Retype the listing exactly as it stands, and keep every image out.

Records Block Start

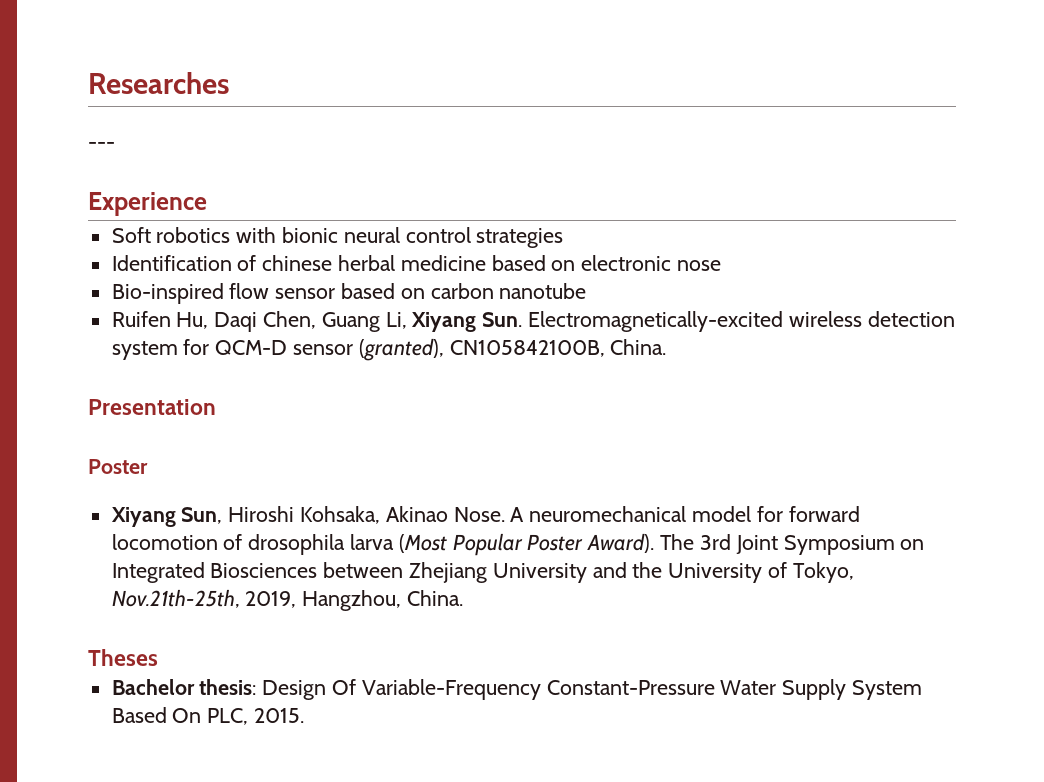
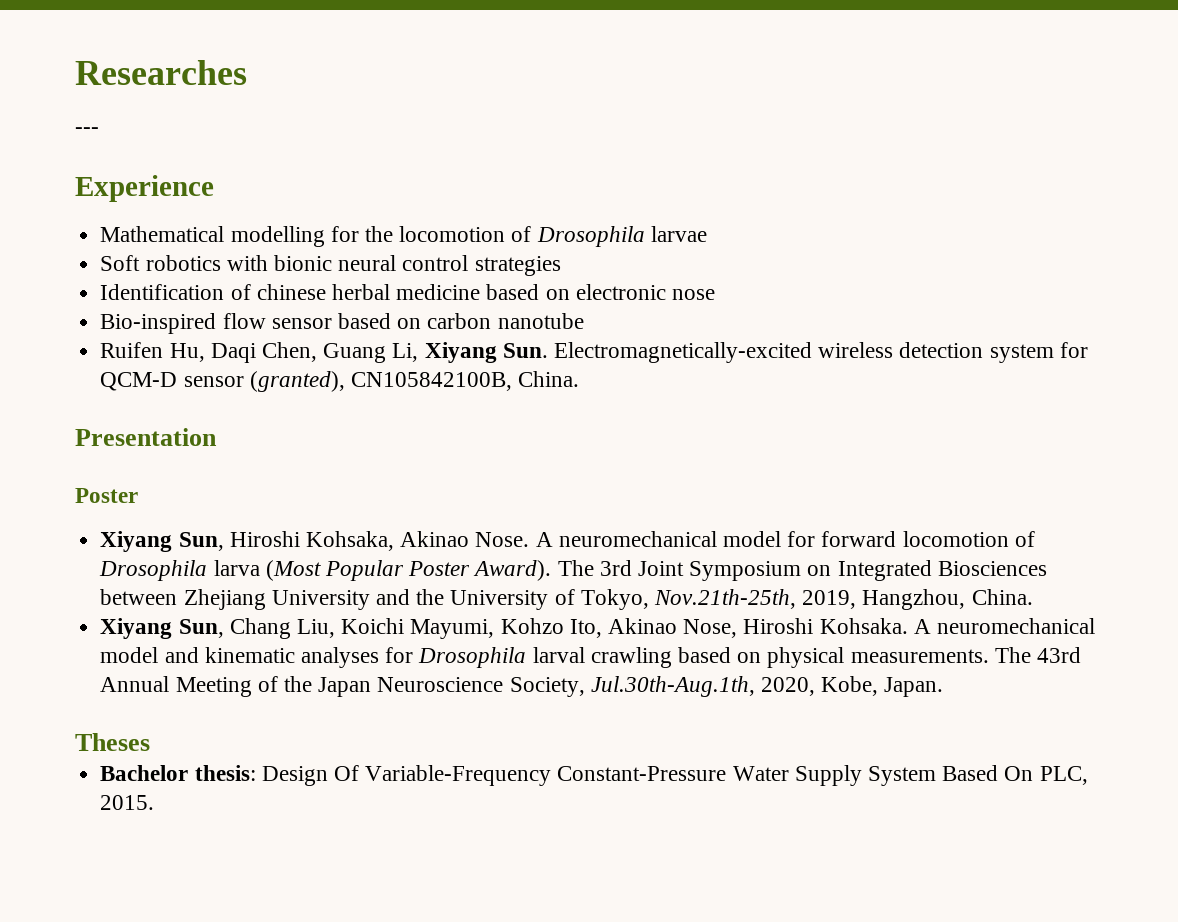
+ Mathematical modelling for the locomotion of Drosophila larvae
- A neuromechanical model for forward locomotion of drosophila larva (Most Popular Poster Award).
+ A neuromechanical model for forward locomotion of Drosophila larva (Most Popular Poster Award).
+ Xiyang Sun, Chang Liu, Koichi Mayumi, Kohzo Ito, Akinao Nose, Hiroshi Kohsaka. A neuromechanical model and kinematic analyses for Drosophila larval crawling based on physical measurements. The 43rd Annual Meeting of the Japan Neuroscience Society, Jul.30th-Aug.1th, 2020, Kobe, Japan.

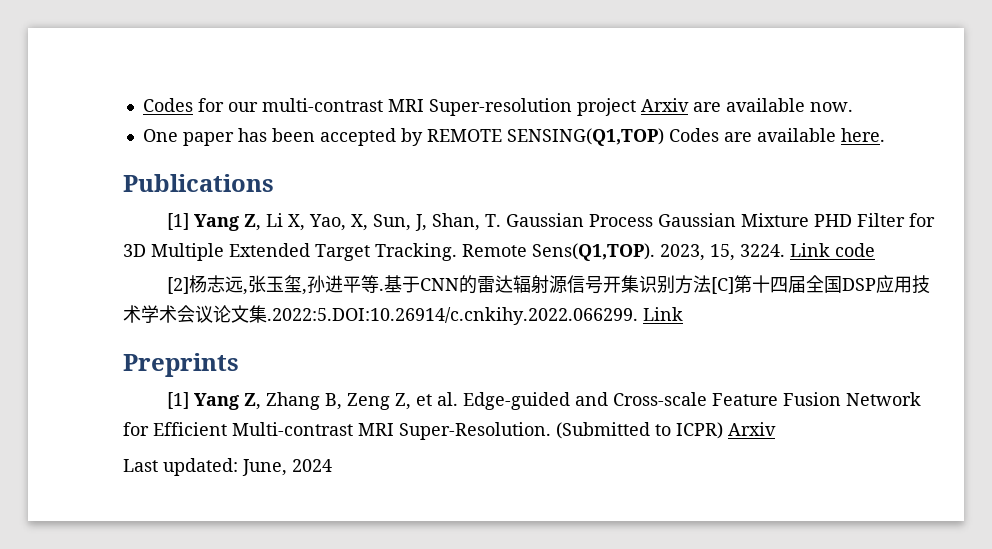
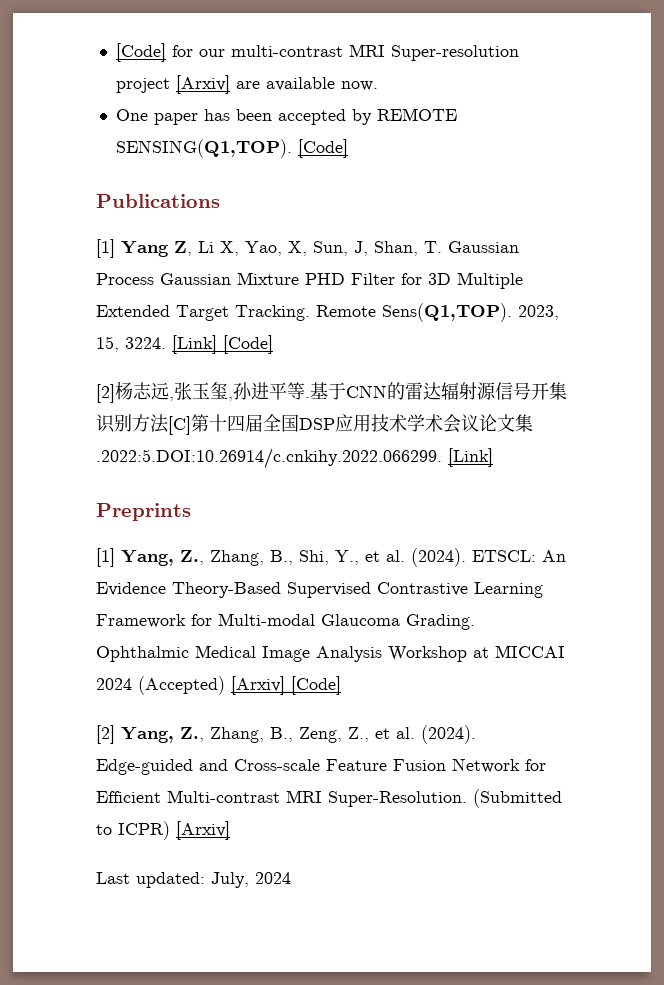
- Codes for our multi-contrast MRI Super-resolution project Arxiv are available now.
+ [Code] for our multi-contrast MRI Super-resolution project [Arxiv] are available now.
- One paper has been accepted by REMOTE SENSING(Q1,TOP) Codes are available here.
+ One paper has been accepted by REMOTE SENSING(Q1,TOP). [Code]
- Link code
+ [Link] [Code]
- 基于CNN的雷达辐射源信号开集识别方法[C]第十四届全国DSP应用技术学术会议论文集.2022:5.DOI:10.26914/c.cnkihy.2022.066299. Link
+ 基于CNN的雷达辐射源信号开集识别方法[C]第十四届全国DSP应用技术学术会议论文集.2022:5.DOI:10.26914/c.cnkihy.2022.066299. [Link]
- [1] Yang Z, Zhang B, Zeng Z, et al. Edge-guided and Cross-scale Feature Fusion Network for Efficient Multi-contrast MRI Super-Resolution.
+ [1] Yang, Z., Zhang, B., Shi, Y., et al. (2024). ETSCL: An Evidence Theory-Based Supervised Contrastive Learning Framework for Multi-modal Glaucoma Grading. Ophthalmic Medical Image Analysis Workshop at MICCAI 2024 (Accepted) [Arxiv] [Code]
+ [2] Yang, Z., Zhang, B., Zeng, Z., et al. (2024). Edge-guided and Cross-scale Feature Fusion Network for Efficient Multi-contrast MRI Super-Resolution.
- (Submitted to ICPR) Arxiv
+ (Submitted to ICPR) [Arxiv]
- Last updated: June, 2024
+ Last updated: July, 2024

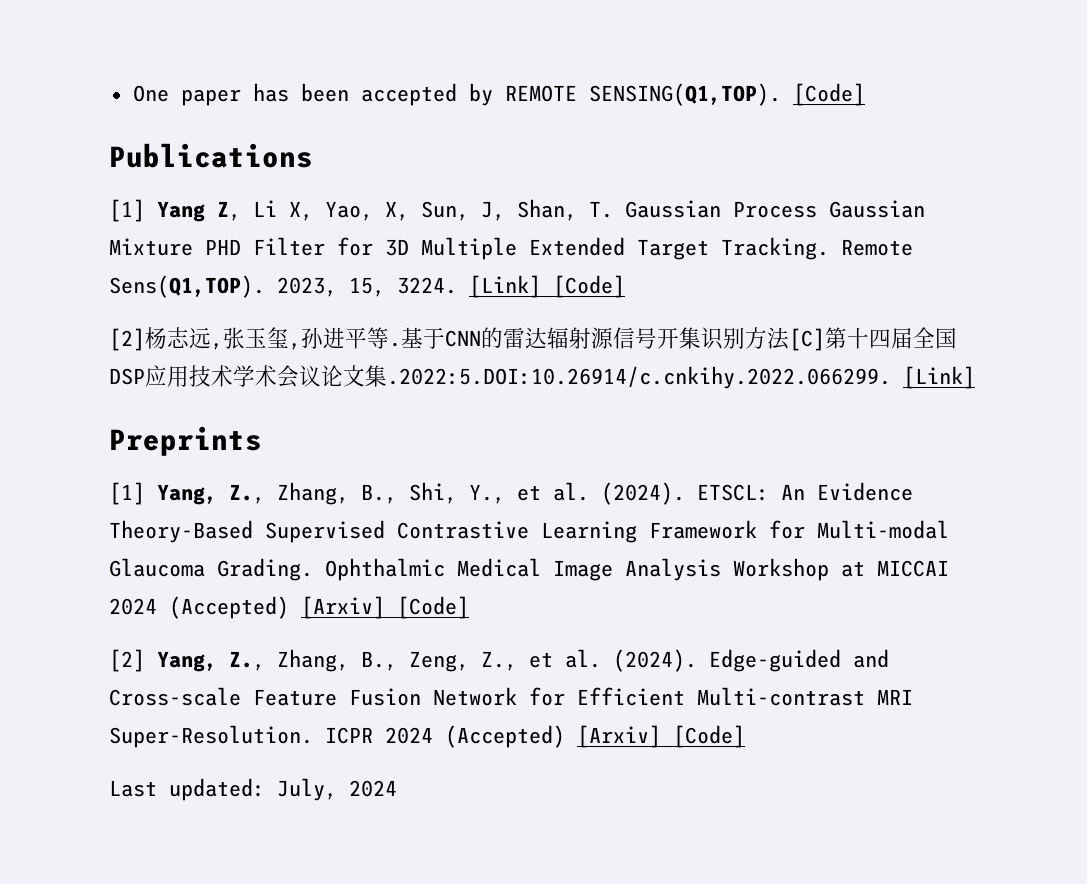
- [Code] for our multi-contrast MRI Super-resolution project [Arxiv] are available now.
- (Submitted to ICPR) [Arxiv]
+ ICPR 2024 (Accepted) [Arxiv] [Code]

Records Block End

#### Solution for this exercise
+ Mathematical modelling for the locomotion of Drosophila larvae
- A neuromechanical model for forward locomotion of drosophila larva (Most Popular Poster Award).
+ A neuromechanical model for forward locomotion of Drosophila larva (Most Popular Poster Award).
+ Xiyang Sun, Chang Liu, Koichi Mayumi, Kohzo Ito, Akinao Nose, Hiroshi Kohsaka. A neuromechanical model and kinematic analyses for Drosophila larval crawling based on physical measurements. The 43rd Annual Meeting of the Japan Neuroscience Society, Jul.30th-Aug.1th, 2020, Kobe, Japan.

- Codes for our multi-contrast MRI Super-resolution project Arxiv are available now.
+ [Code] for our multi-contrast MRI Super-resolution project [Arxiv] are available now.
- One paper has been accepted by REMOTE SENSING(Q1,TOP) Codes are available here.
+ One paper has been accepted by REMOTE SENSING(Q1,TOP). [Code]
- Link code
+ [Link] [Code]
- 基于CNN的雷达辐射源信号开集识别方法[C]第十四届全国DSP应用技术学术会议论文集.2022:5.DOI:10.26914/c.cnkihy.2022.066299. Link
+ 基于CNN的雷达辐射源信号开集识别方法[C]第十四届全国DSP应用技术学术会议论文集.2022:5.DOI:10.26914/c.cnkihy.2022.066299. [Link]
- [1] Yang Z, Zhang B, Zeng Z, et al. Edge-guided and Cross-scale Feature Fusion Network for Efficient Multi-contrast MRI Super-Resolution.
+ [1] Yang, Z., Zhang, B., Shi, Y., et al. (2024). ETSCL: An Evidence Theory-Based Supervised Contrastive Learning Framework for Multi-modal Glaucoma Grading. Ophthalmic Medical Image Analysis Workshop at MICCAI 2024 (Accepted) [Arxiv] [Code]
+ [2] Yang, Z., Zhang, B., Zeng, Z., et al. (2024). Edge-guided and Cross-scale Feature Fusion Network for Efficient Multi-contrast MRI Super-Resolution.
- (Submitted to ICPR) Arxiv
+ (Submitted to ICPR) [Arxiv]
- Last updated: June, 2024
+ Last updated: July, 2024

- [Code] for our multi-contrast MRI Super-resolution project [Arxiv] are available now.
- (Submitted to ICPR) [Arxiv]
+ ICPR 2024 (Accepted) [Arxiv] [Code]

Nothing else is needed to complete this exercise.